Dubal and Mubadala also signed an MoU with Saudi Arabian General Investment Authority and Emaar, The Economic City, in January 2008, regarding the green-field development of a 700,000 tpy aluminium smelter complex including a captive power plant, in King Abdullah Economic City, Saudi Arabia. Again, this project will incorporate Dubal’s DX reduction cell technology. Numerous studies have been concluded on the project, such as pre-feasibility, environmental assessments, power studies, financial analysis and downstream promotion. The next phase, comprising a Bankable Feasibility Study and concluding all the necessary agreements for ensuring a swift and smooth project development, has commenced.
Dubal is also investing actively in opportunities to secure its requirements of alumina and other critical raw materials. With regards to alumina feedstock in particular, the company has to date engaged in four strategic upstream bauxite/alumina projects, namely:
- The CAP Project in Brazil, which is a joint venture with Vale of Brazil and Norsk Hydro of Norway to build an alumina refinery in Brazil, close to Vale's existing refinery. The CAP refinery will have an initial capacity of 1.86 million tpy, but will reach 7.4 million tpy after expansions. Dubal holds 19 per cent equity in the joint venture. The first alumina is expected in 2012.
- The Guinea Alumina Project, which entails the development of a 3.3 million tpy alumina refinery with an associated bauxite mine in the Republic of Guinea. Dubal has a 25 per cent equity stake in the project as well as a guaranteed offtake of 40 per cent of the production. This project is a joint venture with BHP Billiton, Mubadala and the original promoters, Global Alumina.
- Cameroon Alumina Limited, a joint venture company formed by Dubal (45 per cent), Hindalco of India (45 per cent) and Hydromine of USA (10 per cent) to exploit a 500-million tonne bauxite ore reserve in Cameroon. A mining licence is expected in 2010.
- A joint venture called Raykal with Larsen & Toubro in India for the development of a 3 million tpy alumina refinery with an associated bauxite mine and a 220,000 tonnes per year smelter, all located in Orissa. Dubal will hold 74 per cent equity in the joint venture.

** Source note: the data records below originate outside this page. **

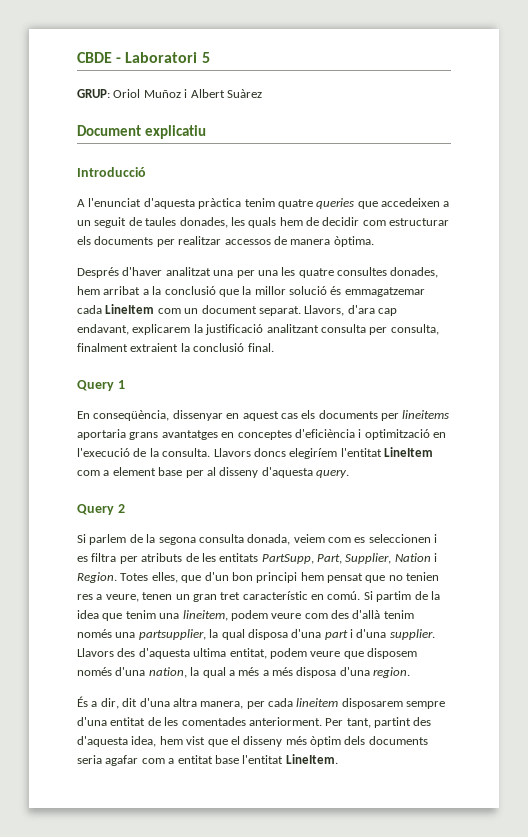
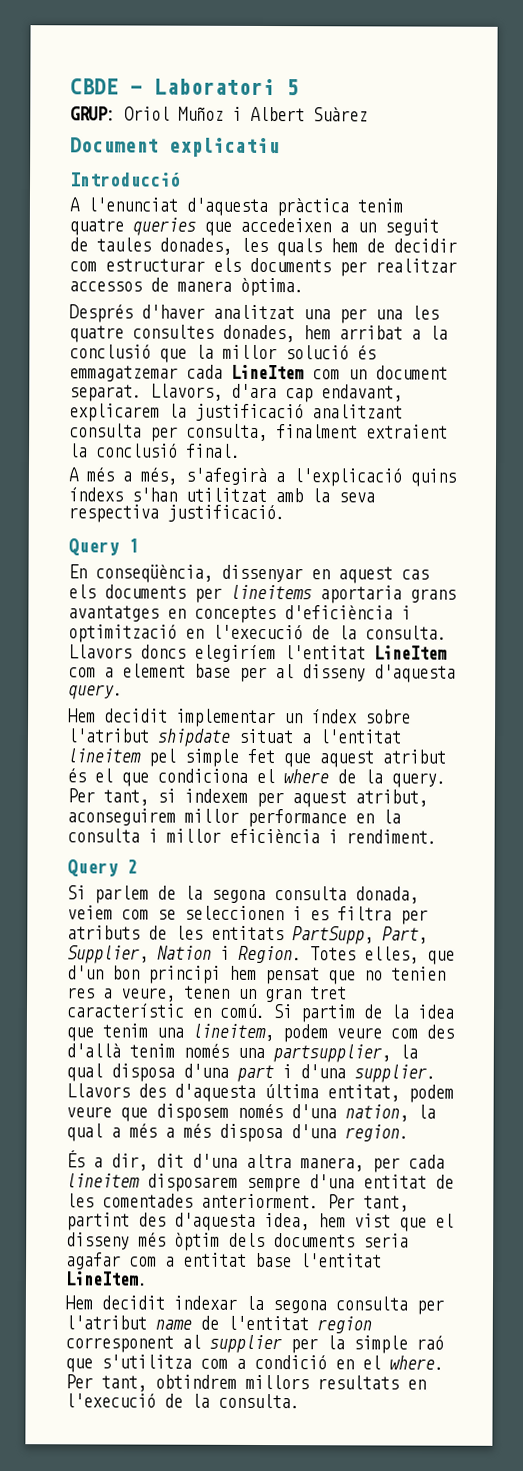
+ A més a més, s'afegirà a l'explicació quins índexs s'han utilitzat amb la seva respectiva justificació.
+ Hem decidit implementar un índex sobre l'atribut shipdate situat a l'entitat lineitem pel simple fet que aquest atribut és el que condiciona el where de la query. Per tant, si indexem per aquest atribut, aconseguirem millor performance en la consulta i millor eficiència i rendiment.
- Si parlem de la segona consulta donada, veiem com es seleccionen i es filtra per atributs de les entitats PartSupp, Part, Supplier, Nation i Region.
+ Si parlem de la segona consulta donada, veiem com se seleccionen i es filtra per atributs de les entitats PartSupp, Part, Supplier, Nation i Region.
- Llavors des d'aquesta ultima entitat, podem veure que disposem només d'una nation, la qual a més a més disposa d'una region.
+ Llavors des d'aquesta última entitat, podem veure que disposem només d'una nation, la qual a més a més disposa d'una region.
+ Hem decidit indexar la segona consulta per l'atribut name de l'entitat region corresponent al supplier per la simple raó que s'utilitza com a condició en el where. Per tant, obtindrem millors resultats en l'execució de la consulta.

Entirely state-owned Dubal's roots go back to 22 May 1975 when the late Sheikh Rashid bin Saeed Al Maktoum (then Ruler of Dubai) signed a decree establishing Dubal as a joint-venture company. Five months later, on 15 October 1975, Sheikh Rashid laid Dubal's foundation stone. Construction began in May 1976. The official 'birth' of Dubal took place in the last quarter of 1979, marked by four key events: In mid-October the Dubal desalination plant was officially commissioned. On 31 October the first reduction cell was powered up. On 12 November the first metal was tapped and poured into 20 kg moulds (the metal was used to make souvenir ingots). On 31 December the greenmill produced Dubal's first green (pre-baked) anode.
Today, its major facilities comprise a 960,000 tpy primary aluminium smelter (1,565 fully operational cells in eight potlines), a 2,350 MW power station (at 30°C), a large carbon plant, three casthouses, a 30-million-gallon-per-day water desalination plant, laboratories and port and storage facilities. Manufactured are high-quality finished aluminium products in three main forms: foundry alloy for automotive applications; extrusion billet for construction, industrial and transportation purposes; high purity aluminium for the electronics and aerospace industries.'
Exports
More than 92 per cent of Dubal's annual production is exported, the total volume being pre-sold to more than 300 customers in about 45 countries predominantly in the Far East, Europe, the Asean region, the Middle East and Mediterranean region and North America. The company holds ISO 9001, ISO/TS 16949, ISO/IEC 27001, ISO/IEC 20000, ISO 14001 and OHSAS 18001 certifications; and has twice won the Dubai Quality Award in the production and manufacturing sector (1996 and 2000).